Front-end code edit data ->
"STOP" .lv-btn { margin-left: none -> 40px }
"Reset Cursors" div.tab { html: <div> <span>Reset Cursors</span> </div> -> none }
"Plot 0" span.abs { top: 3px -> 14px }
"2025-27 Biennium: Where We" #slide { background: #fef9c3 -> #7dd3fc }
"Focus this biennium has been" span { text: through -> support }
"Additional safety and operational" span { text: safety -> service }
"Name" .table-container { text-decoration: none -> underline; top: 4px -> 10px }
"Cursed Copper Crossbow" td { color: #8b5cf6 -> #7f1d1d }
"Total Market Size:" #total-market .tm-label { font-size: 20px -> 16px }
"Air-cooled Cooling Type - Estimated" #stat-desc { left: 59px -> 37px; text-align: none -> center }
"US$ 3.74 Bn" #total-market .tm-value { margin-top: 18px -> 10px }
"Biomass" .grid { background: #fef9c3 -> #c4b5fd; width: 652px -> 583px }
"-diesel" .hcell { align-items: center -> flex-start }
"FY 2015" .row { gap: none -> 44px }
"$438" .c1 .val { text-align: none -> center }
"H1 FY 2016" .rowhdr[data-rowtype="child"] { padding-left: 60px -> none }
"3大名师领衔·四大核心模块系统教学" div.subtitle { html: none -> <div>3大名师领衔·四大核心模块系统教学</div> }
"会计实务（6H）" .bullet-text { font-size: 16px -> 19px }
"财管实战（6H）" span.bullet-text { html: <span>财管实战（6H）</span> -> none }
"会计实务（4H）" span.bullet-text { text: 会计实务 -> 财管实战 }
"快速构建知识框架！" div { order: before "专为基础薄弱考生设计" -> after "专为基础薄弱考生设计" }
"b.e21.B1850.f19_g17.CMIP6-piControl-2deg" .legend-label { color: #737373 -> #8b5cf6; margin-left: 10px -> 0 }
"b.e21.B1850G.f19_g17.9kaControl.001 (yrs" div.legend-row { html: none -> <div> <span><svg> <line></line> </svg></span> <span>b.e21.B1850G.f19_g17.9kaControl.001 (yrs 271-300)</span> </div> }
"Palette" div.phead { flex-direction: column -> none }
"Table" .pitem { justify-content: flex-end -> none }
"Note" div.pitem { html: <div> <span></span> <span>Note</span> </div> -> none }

Action item ->
What is needed is an exact printout of every line from the one with "gap: none ->" through the end of the data, including both, and nothing more.

Task solution ->
"FY 2015" .row { gap: none -> 44px }
"$438" .c1 .val { text-align: none -> center }
"H1 FY 2016" .rowhdr[data-rowtype="child"] { padding-left: 60px -> none }
"3大名师领衔·四大核心模块系统教学" div.subtitle { html: none -> <div>3大名师领衔·四大核心模块系统教学</div> }
"会计实务（6H）" .bullet-text { font-size: 16px -> 19px }
"财管实战（6H）" span.bullet-text { html: <span>财管实战（6H）</span> -> none }
"会计实务（4H）" span.bullet-text { text: 会计实务 -> 财管实战 }
"快速构建知识框架！" div { order: before "专为基础薄弱考生设计" -> after "专为基础薄弱考生设计" }
"b.e21.B1850.f19_g17.CMIP6-piControl-2deg" .legend-label { color: #737373 -> #8b5cf6; margin-left: 10px -> 0 }
"b.e21.B1850G.f19_g17.9kaControl.001 (yrs" div.legend-row { html: none -> <div> <span><svg> <line></line> </svg></span> <span>b.e21.B1850G.f19_g17.9kaControl.001 (yrs 271-300)</span> </div> }
"Palette" div.phead { flex-direction: column -> none }
"Table" .pitem { justify-content: flex-end -> none }
"Note" div.pitem { html: <div> <span></span> <span>Note</span> </div> -> none }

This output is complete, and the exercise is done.